**What the exercise asks:**
Below are records; extract exactly the lines from the one containing "- Core 0 is" through the last, both included, and keep the pictures out.
⟨
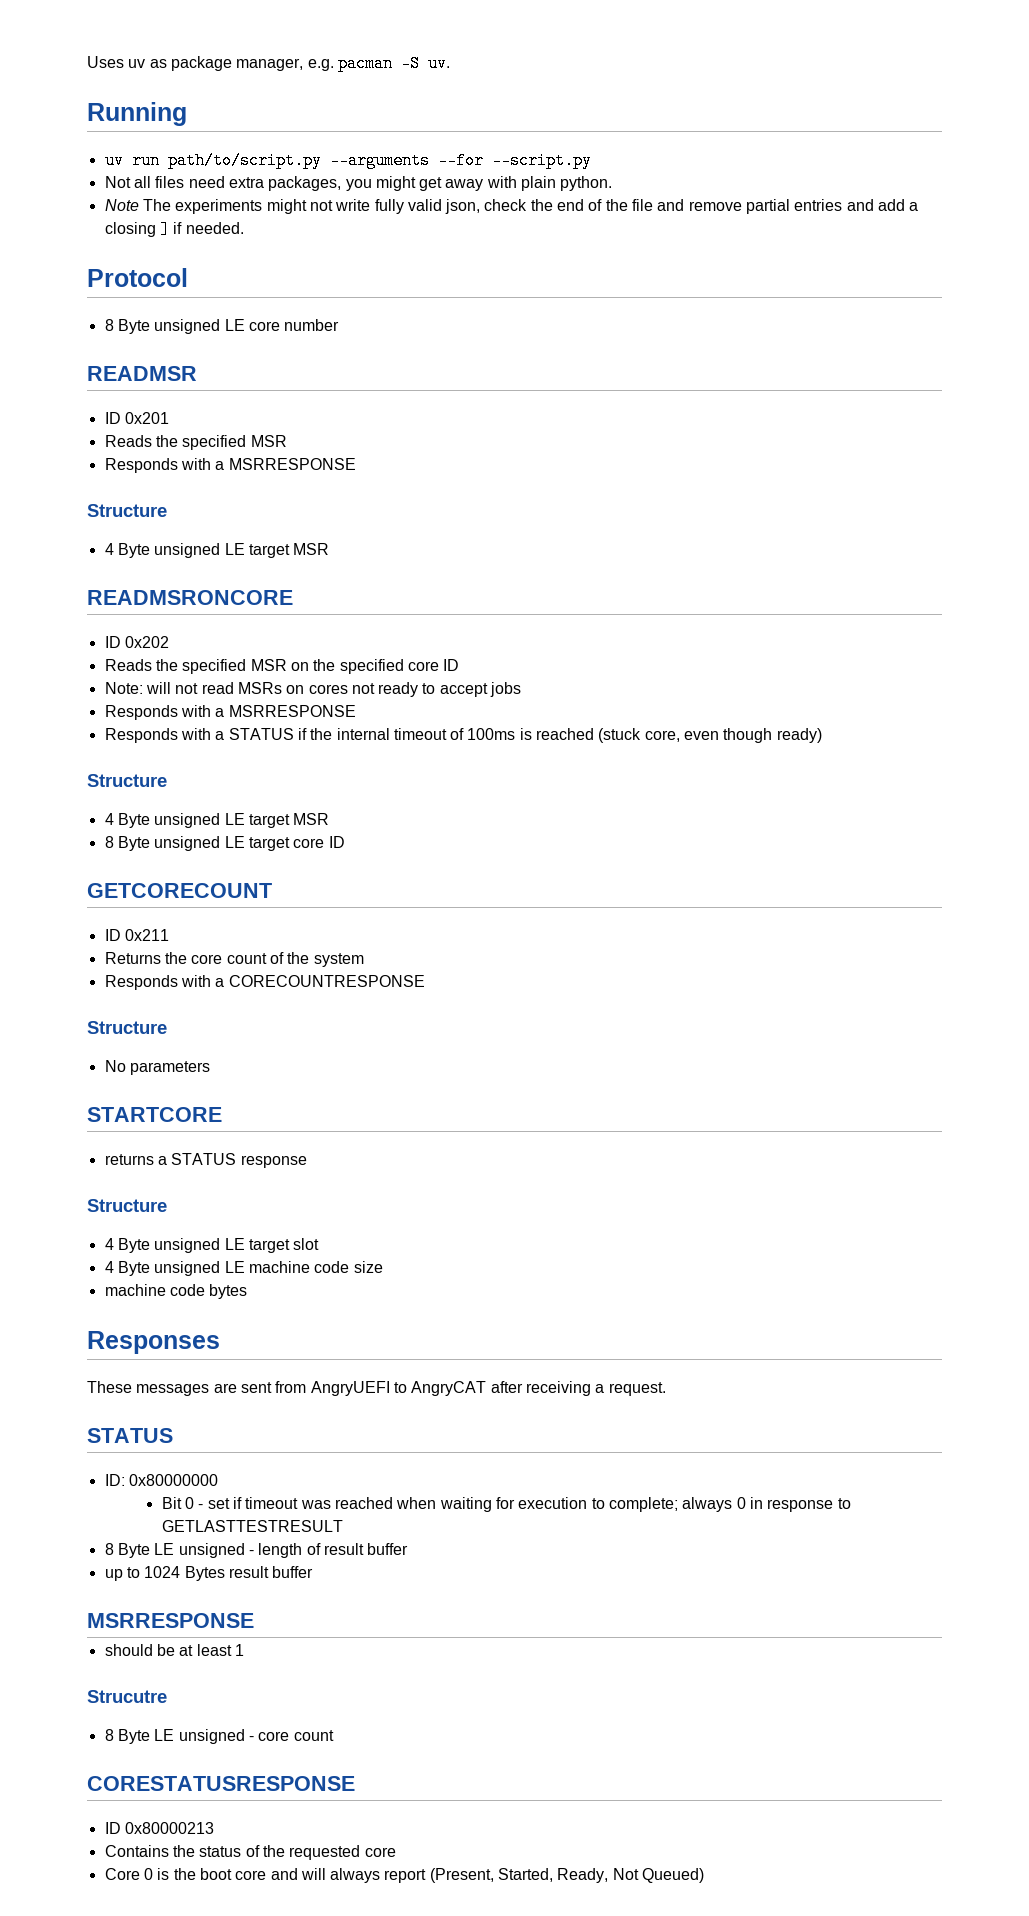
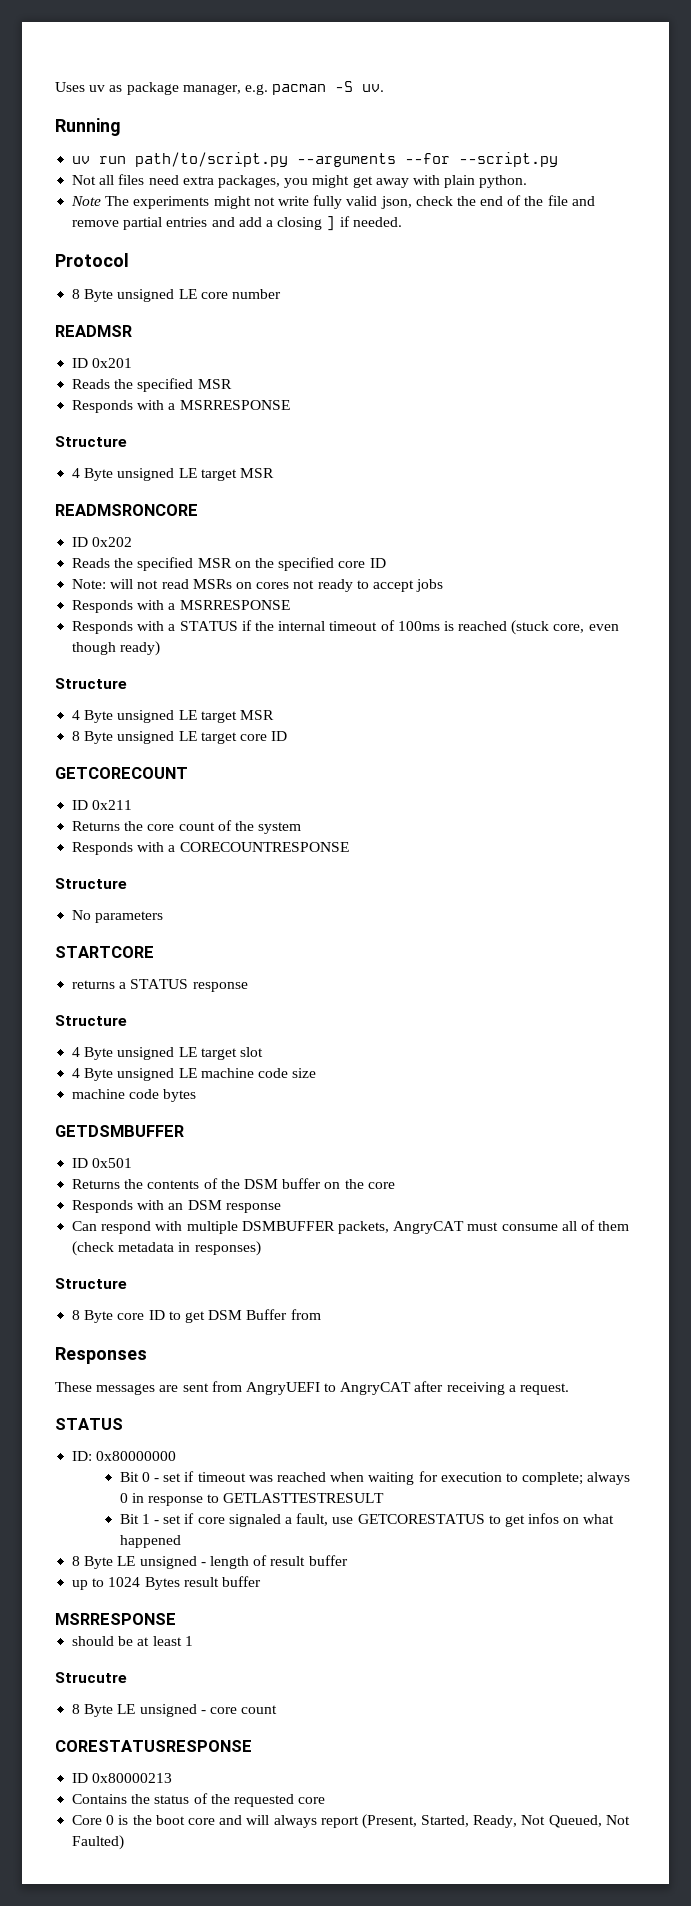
+ GETDSMBUFFER
+ ID 0x501
+ Returns the contents of the DSM buffer on the core
+ Responds with an DSM response
+ Can respond with multiple DSMBUFFER packets, AngryCAT must consume all of them (check metadata in responses)
+ Structure
+ 8 Byte core ID to get DSM Buffer from
+ Bit 1 - set if core signaled a fault, use GETCORESTATUS to get infos on what happened
- Core 0 is the boot core and will always report (Present, Started, Ready, Not Queued)
+ Core 0 is the boot core and will always report (Present, Started, Ready, Not Queued, Not Faulted)

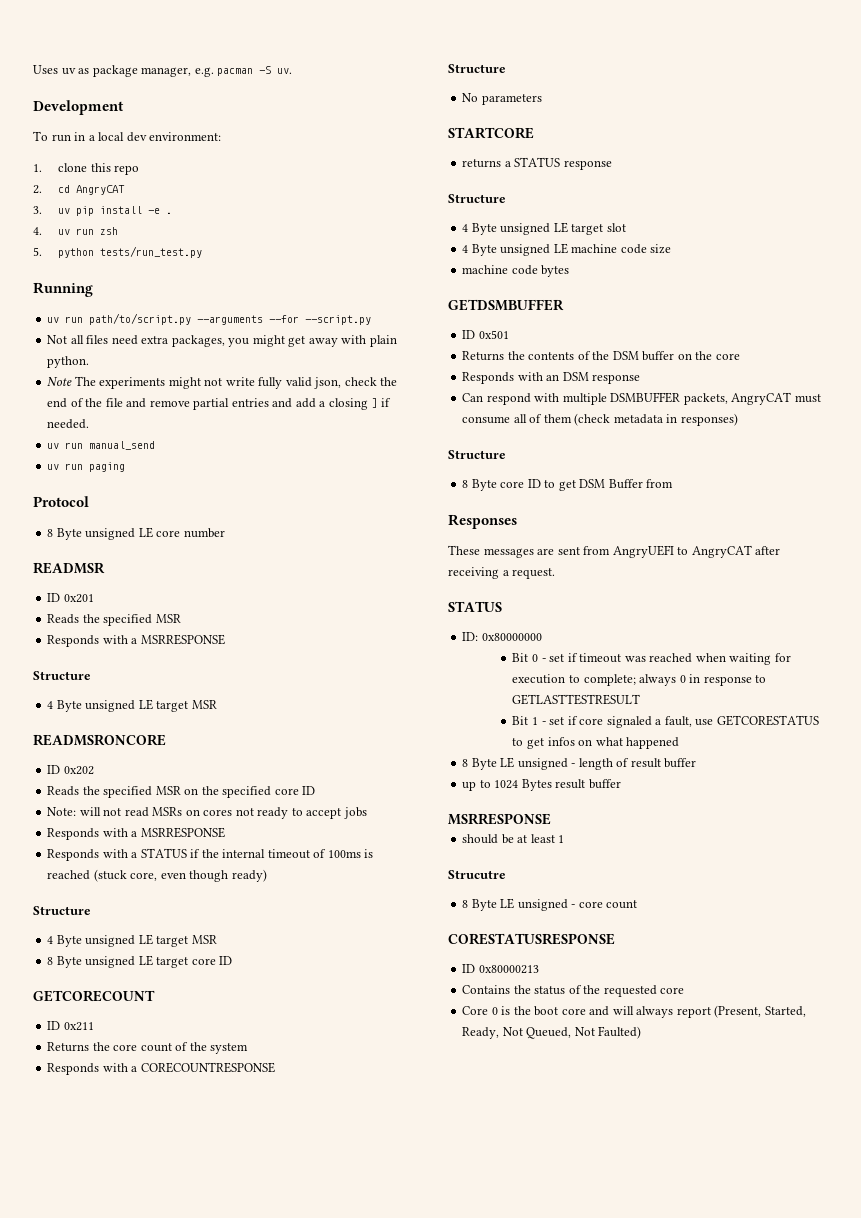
+ Development
+ To run in a local dev environment:
+ 1. clone this repo
+ 2. cd AngryCAT
+ 3. uv pip install -e .
+ 4. uv run zsh
+ 5. python tests/run_test.py
+ uv run manual_send
+ uv run paging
⟩
**Written answer:**
- Core 0 is the boot core and will always report (Present, Started, Ready, Not Queued)
+ Core 0 is the boot core and will always report (Present, Started, Ready, Not Queued, Not Faulted)

+ Development
+ To run in a local dev environment:
+ 1. clone this repo
+ 2. cd AngryCAT
+ 3. uv pip install -e .
+ 4. uv run zsh
+ 5. python tests/run_test.py
+ uv run manual_send
+ uv run paging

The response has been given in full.